◆ **Information provided**:
== Segment start ==
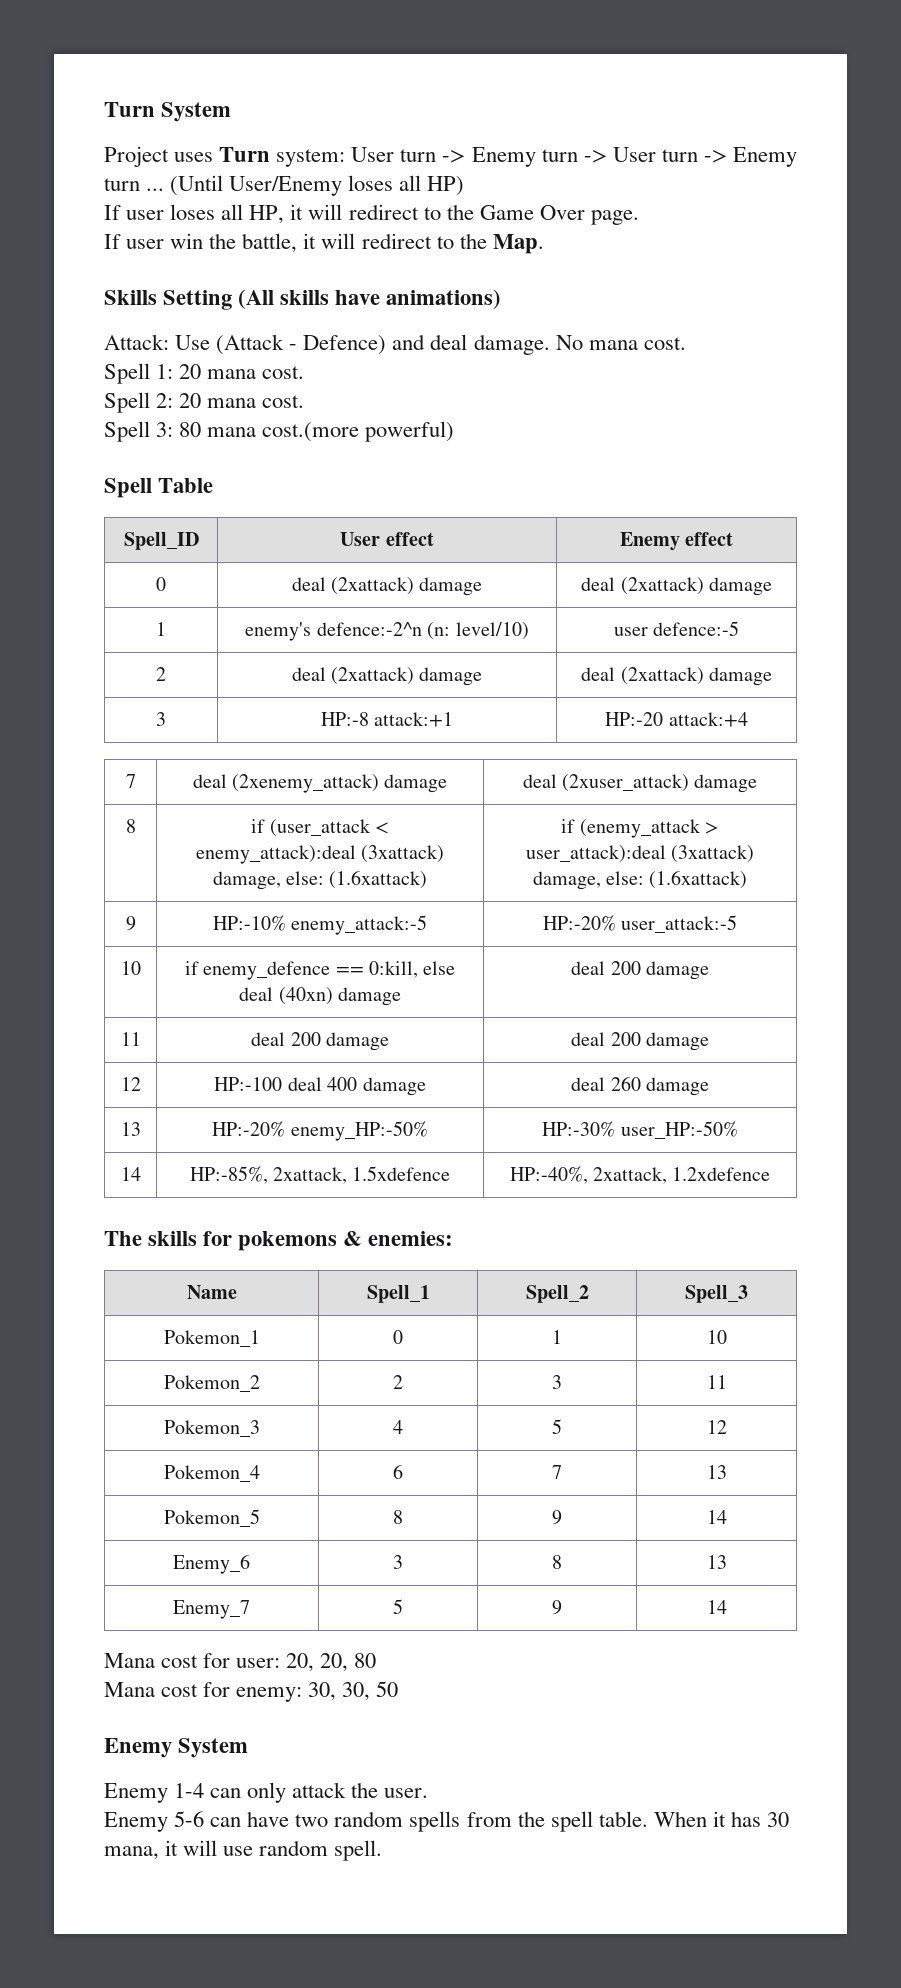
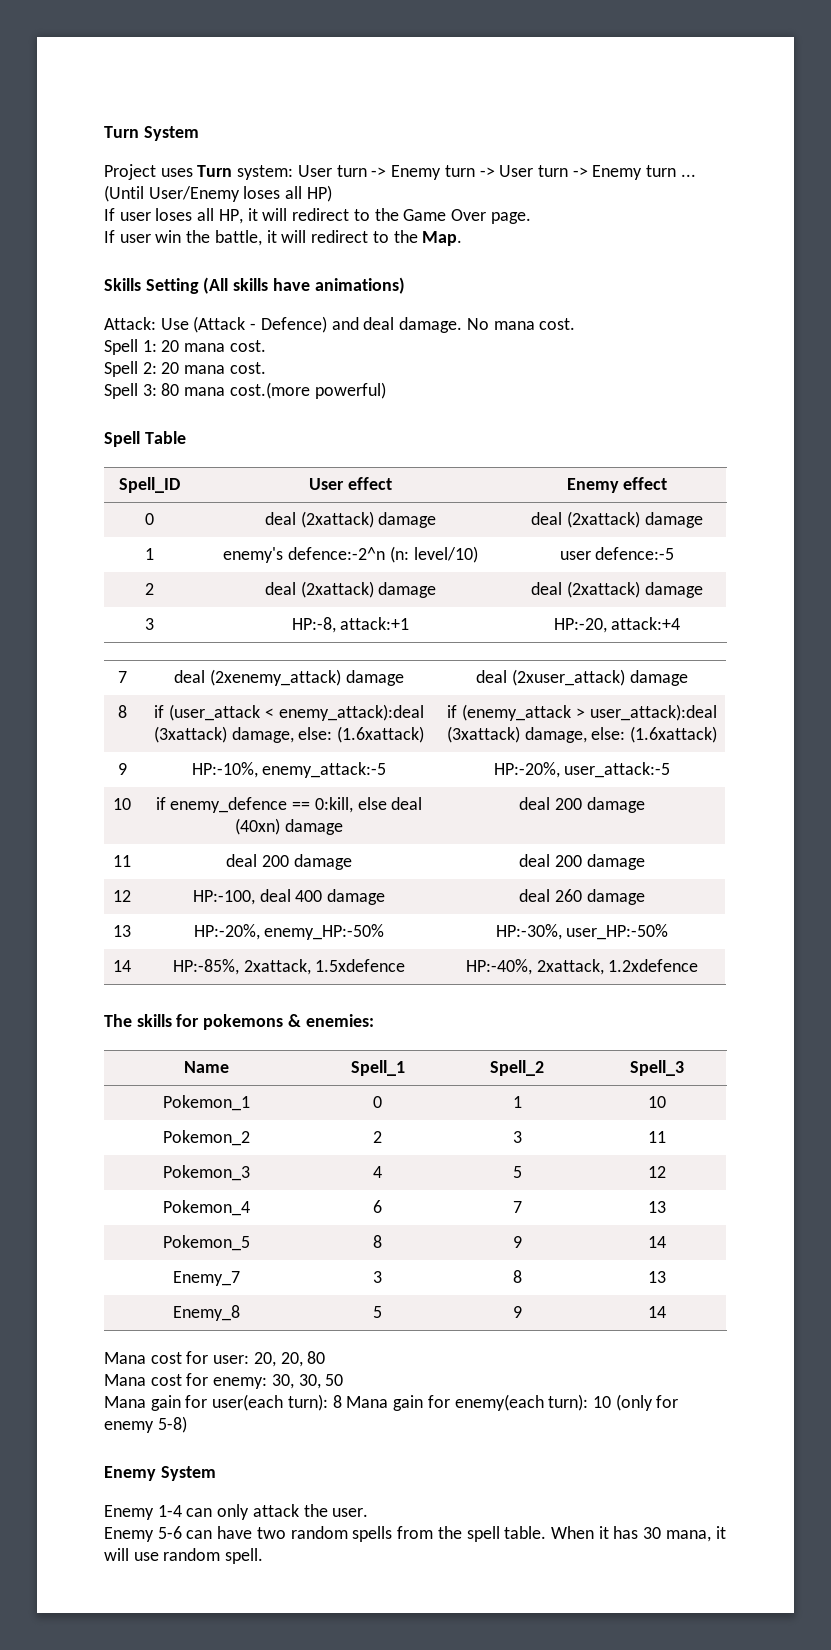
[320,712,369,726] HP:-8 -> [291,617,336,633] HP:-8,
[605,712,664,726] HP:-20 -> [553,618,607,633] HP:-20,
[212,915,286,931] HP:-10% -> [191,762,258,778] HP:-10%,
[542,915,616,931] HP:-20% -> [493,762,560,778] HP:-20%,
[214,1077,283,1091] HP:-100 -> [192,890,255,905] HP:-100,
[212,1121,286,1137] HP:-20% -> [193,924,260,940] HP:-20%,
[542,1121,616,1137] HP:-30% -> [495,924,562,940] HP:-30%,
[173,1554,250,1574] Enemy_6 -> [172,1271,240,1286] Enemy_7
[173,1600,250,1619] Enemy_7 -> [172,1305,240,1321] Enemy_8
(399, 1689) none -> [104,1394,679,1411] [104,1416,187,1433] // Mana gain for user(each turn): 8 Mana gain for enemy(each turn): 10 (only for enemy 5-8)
== Segment end ==
◆ **Work required**: Please quote nothing but the lines from the line with "[212,1121,286,1137] HP:-20% ->" through the end of the data above, exactly as written, ends included.

◆ **Response area**:
[212,1121,286,1137] HP:-20% -> [193,924,260,940] HP:-20%,
[542,1121,616,1137] HP:-30% -> [495,924,562,940] HP:-30%,
[173,1554,250,1574] Enemy_6 -> [172,1271,240,1286] Enemy_7
[173,1600,250,1619] Enemy_7 -> [172,1305,240,1321] Enemy_8
(399, 1689) none -> [104,1394,679,1411] [104,1416,187,1433] // Mana gain for user(each turn): 8 Mana gain for enemy(each turn): 10 (only for enemy 5-8)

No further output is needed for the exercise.